Carpenters Workshop Gallery, an international gallery with outposts in Paris, New York, Los Angeles and London, which made its debut at the Art Fair last year, made sales worth $600,000 (nearly 5.3 crore), a fair representative said. The gallery showed 12 artists including the late German fashion icon Karl Lagerfeld— whose monochromatic functional sculptures made in marble were first exhibited a year before he died— as well as pieces by Sebastian Brajkovic and French textile artist Simone Prouve. David Zwirner, another international gallery with outposts in London, Hong Kong, New York, Los Angeles, sold works by Kerala-based painter Sosa Joseph and Zimbabwean painter Portia Zvavahera as well as Pakistani-American sculptor Huma Bhabha and Colombian artist Oscar Murillo, the latter two of whom made their debut at the fair. Senior Director of the London gallery James Green said the sales ranged from $12,000 ( 10.5 lakh) to $450,000 (nearly 4 crore).

Among the Indian galleries, Delhi-based Vadehra Gallery sold 90% of their booth on the first day, with prices ranging from $3000 ( 2.6 lakh) to $300,000 ( 2.6 crore), gallery director Roshini Vadehra said. The gallery showed works of major contemporary Indian artists including Sudhir Patwardhan, Atul Dodiya, Shilpa Gupta, and Vivan Sundaram. Another Delhi-based gallery Nature Morte sold 70% of their booth by the second day, including a work by Indian contemporary artist Jitish Kallat for around $100,000 (nearly 87.8 lakh), a representative of the fair said.

“We’ve concluded healthy sales of several works with individual prices ranging between 40 lakh to 1.5 crore each, and there is interest in other works that we hope to seal by the end of the fair, while sales at the uppermost levels are likely to be finalised in the coming weeks — which is typical of how art sales occur,” Ashish Anand, CEO and MD, DAG (formerly Delhi Art Gallery) said. Among the works sold are Laxman Pai’s canvas of spring painted in Paris, and Madhvi Parekh’s 1975 work, an oil on canvas board composition, while the gallery expected to close sales on works by 18th century Company painter Thomas Daniell, as well as modernists M. F. Husain and F. N. Souza.

Sales were also strong for mid-level Indian galleries. Delhi-based Art Exposure sold six works by Buddhadev Mukherjee for $44,000 ( 38.6 lakh) in total. Three of these were acquired by collector Kiran Nadar (founder of the Kiran Nadar Museum of Art). Ashvita’s, a Chennai gallery, sold five works by the late Devi Prasad Roychowdhury — whose Gyarah Murti sculpture is central to the Capital city’s landscape — to a Mumbai-based collector for $69,000 ( 60.57 lakh).

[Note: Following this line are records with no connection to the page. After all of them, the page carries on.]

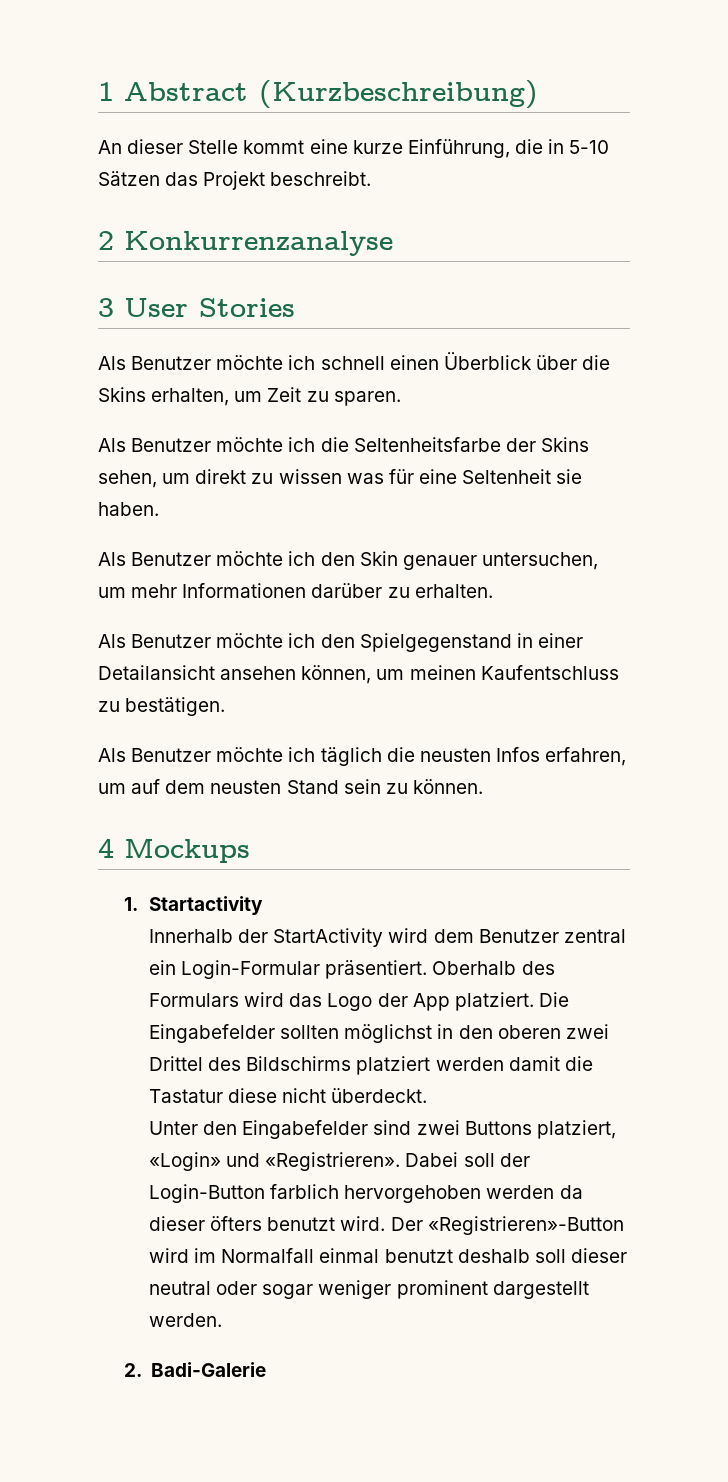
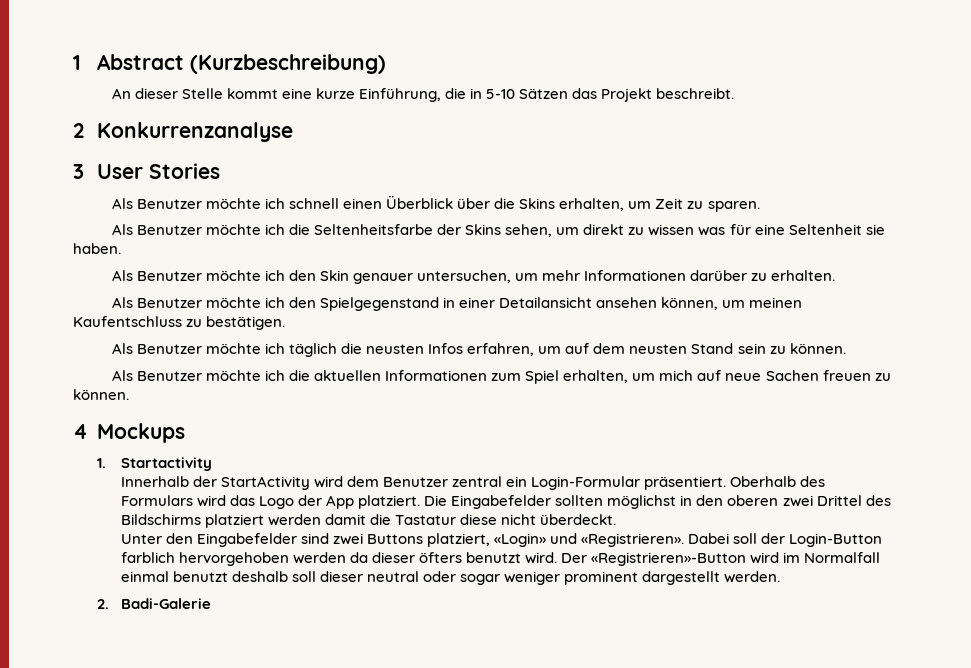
+ Als Benutzer möchte ich die aktuellen Informationen zum Spiel erhalten, um mich auf neue Sachen freuen zu können.

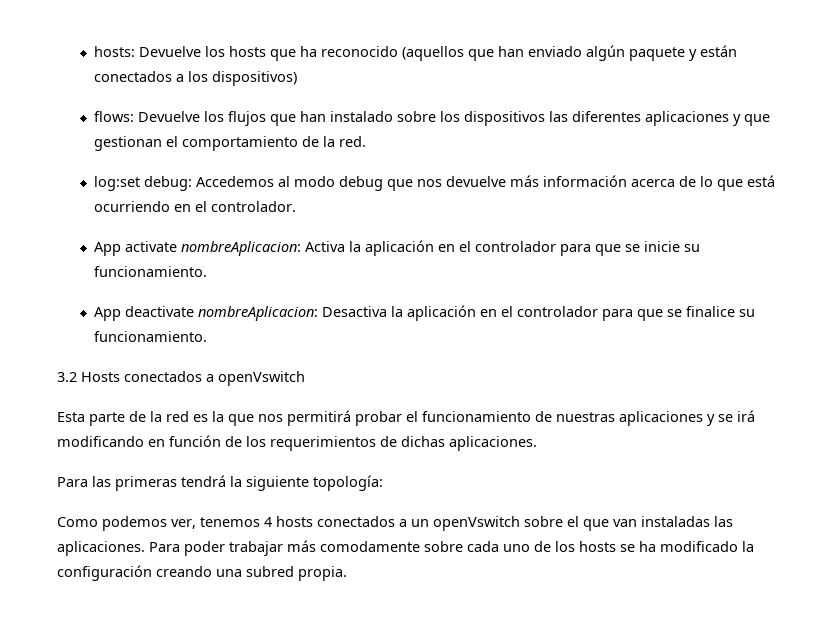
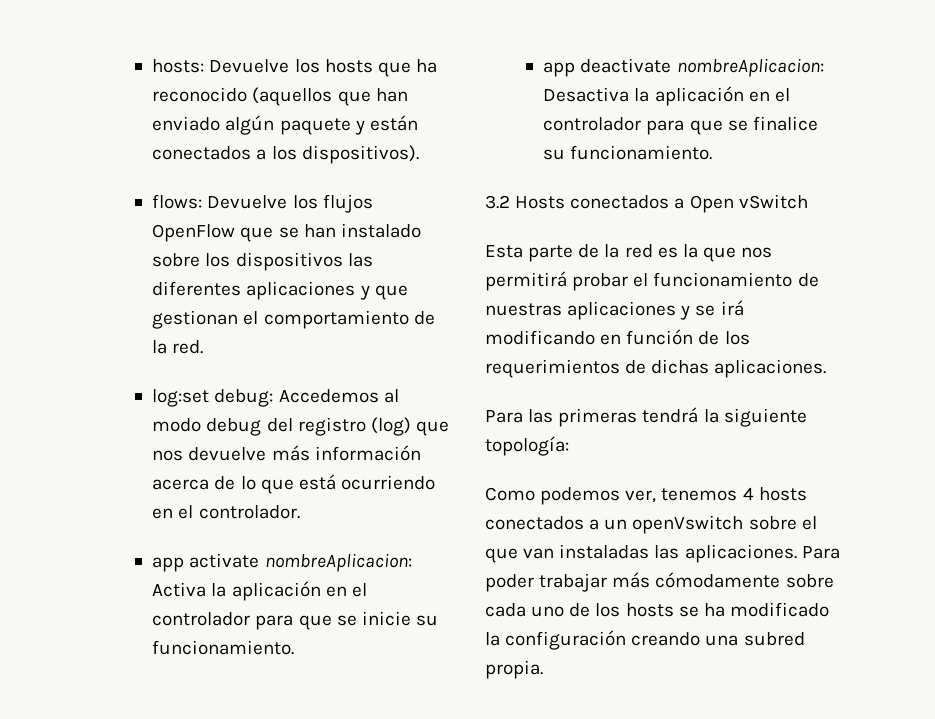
- hosts: Devuelve los hosts que ha reconocido (aquellos que han enviado algún paquete y están conectados a los dispositivos)
+ hosts: Devuelve los hosts que ha reconocido (aquellos que han enviado algún paquete y están conectados a los dispositivos).
- flows: Devuelve los flujos que han instalado sobre los dispositivos las diferentes aplicaciones y que gestionan el comportamiento de la red.
+ flows: Devuelve los flujos OpenFlow que se han instalado sobre los dispositivos las diferentes aplicaciones y que gestionan el comportamiento de la red.
- log:set debug: Accedemos al modo debug que nos devuelve más información acerca de lo que está ocurriendo en el controlador.
+ log:set debug: Accedemos al modo debug del registro (log) que nos devuelve más información acerca de lo que está ocurriendo en el controlador.
- App activate nombreAplicacion: Activa la aplicación en el controlador para que se inicie su funcionamiento.
+ app activate nombreAplicacion: Activa la aplicación en el controlador para que se inicie su funcionamiento.
- App deactivate nombreAplicacion: Desactiva la aplicación en el controlador para que se finalice su funcionamiento.
+ app deactivate nombreAplicacion: Desactiva la aplicación en el controlador para que se finalice su funcionamiento.
- 3.2 Hosts conectados a openVswitch
+ 3.2 Hosts conectados a Open vSwitch
- Para poder trabajar más comodamente sobre cada uno de los hosts se ha modificado la configuración creando una subred propia.
+ Para poder trabajar más cómodamente sobre cada uno de los hosts se ha modificado la configuración creando una subred propia.

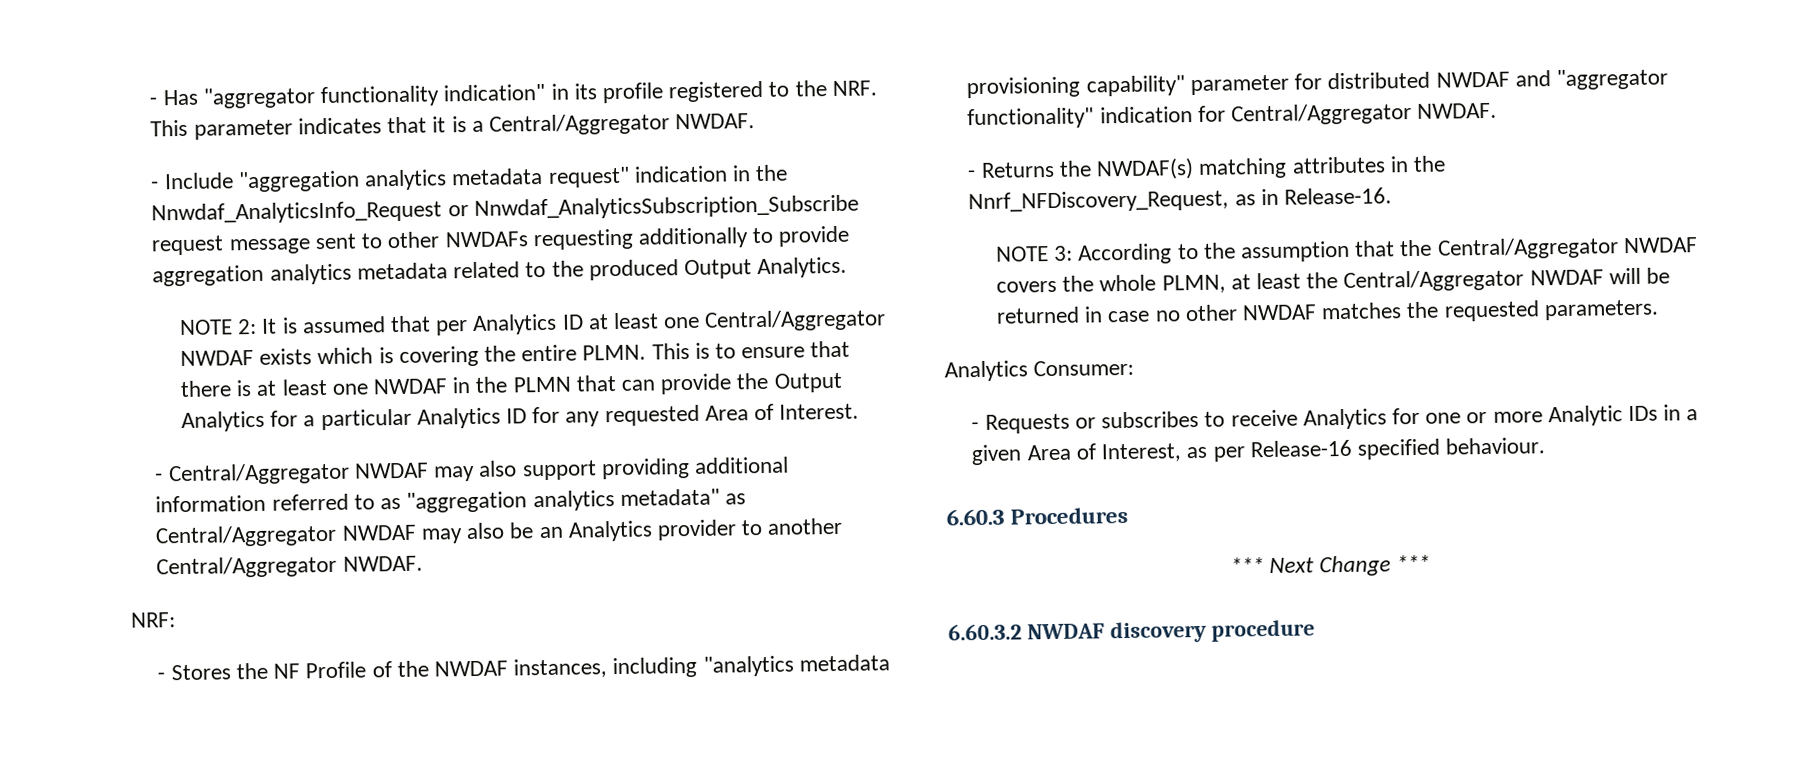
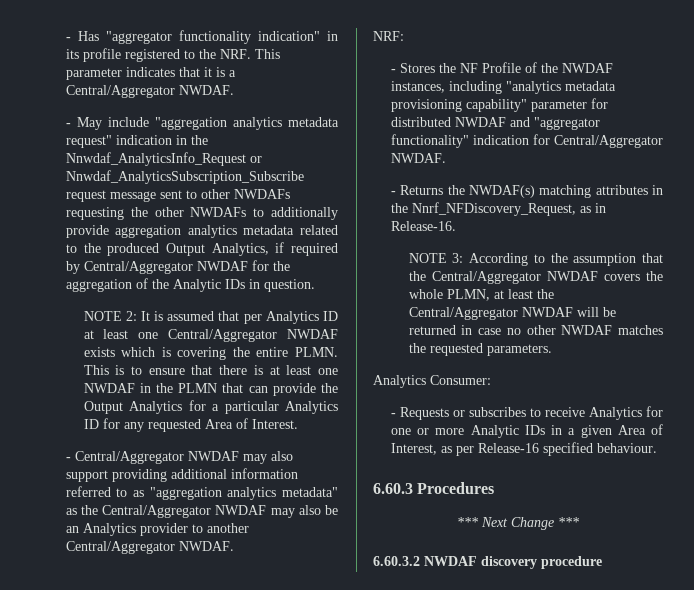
- - Include "aggregation analytics metadata request" indication in the Nnwdaf_AnalyticsInfo_Request or Nnwdaf_AnalyticsSubscription_Subscribe request message sent to other NWDAFs requesting additionally to provide aggregation analytics metadata related to the produced Output Analytics.
+ - May include "aggregation analytics metadata request" indication in the Nnwdaf_AnalyticsInfo_Request or Nnwdaf_AnalyticsSubscription_Subscribe request message sent to other NWDAFs requesting the other NWDAFs to additionally provide aggregation analytics metadata related to the produced Output Analytics, if required by Central/Aggregator NWDAF for the aggregation of the Analytic IDs in question.
- - Central/Aggregator NWDAF may also support providing additional information referred to as "aggregation analytics metadata" as Central/Aggregator NWDAF may also be an Analytics provider to another Central/Aggregator NWDAF.
+ - Central/Aggregator NWDAF may also support providing additional information referred to as "aggregation analytics metadata" as the Central/Aggregator NWDAF may also be an Analytics provider to another Central/Aggregator NWDAF.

Shrine Empire, another Delhi gallery, sold two works by Nandita Kumar for over $30,000 ( 26.3 lakh) each — both sound-based installations featuring copper etchings on plexiglass — as well as multiple smaller works at the $10,000 ( 8.8 lakh) price point, a fair representative said. “All the 13 artists we showcased at our booth sold works in the Art Fair,” gallery director Anahita Taneja said. Bengaluru-based Gallery Ske, which has an outpost in New Delhi and represents artists like Sudarshan Shetty and Avinash Veeraraghavan, among others, made sales in the range of 1.2 lakh to over 3.5 crore, said founder Sunitha Kumar Emmart. The gallery showed the work of the late Iranian artist Monir Shahroudy Farmanfarmaian for the first time at the fair. One of Shetty’s first works shown at his first exhibition, Paper Moon, in Mumbai’s Framji Cowasji Hall, and in New Delhi’s Ravindra Bhavan in 1995, was sold at the fair marking an emotional milestone for the artist.

While the Art Fair does not release total sales figures, there were several works of steeper costs for sale. For instance, some of Chinese dissident artist Ai Weiwei’s works displayed at Galleria Continua, as well as Argentinian artist Julio Le Parc’s Sphère Orange, were selling at 300,000 euros ( 2.7 crore) and above.

“The fair has been particularly vibrant this year with ambitious presentations and rare offerings by our galleries, design studios and institutions. Especially this year, the fair has marked a real coming together of the international world in Delhi with major institutional heads, curators and artists visiting the fair and forging connections with their colleagues in India,” Fair director Jaya Asokan, said.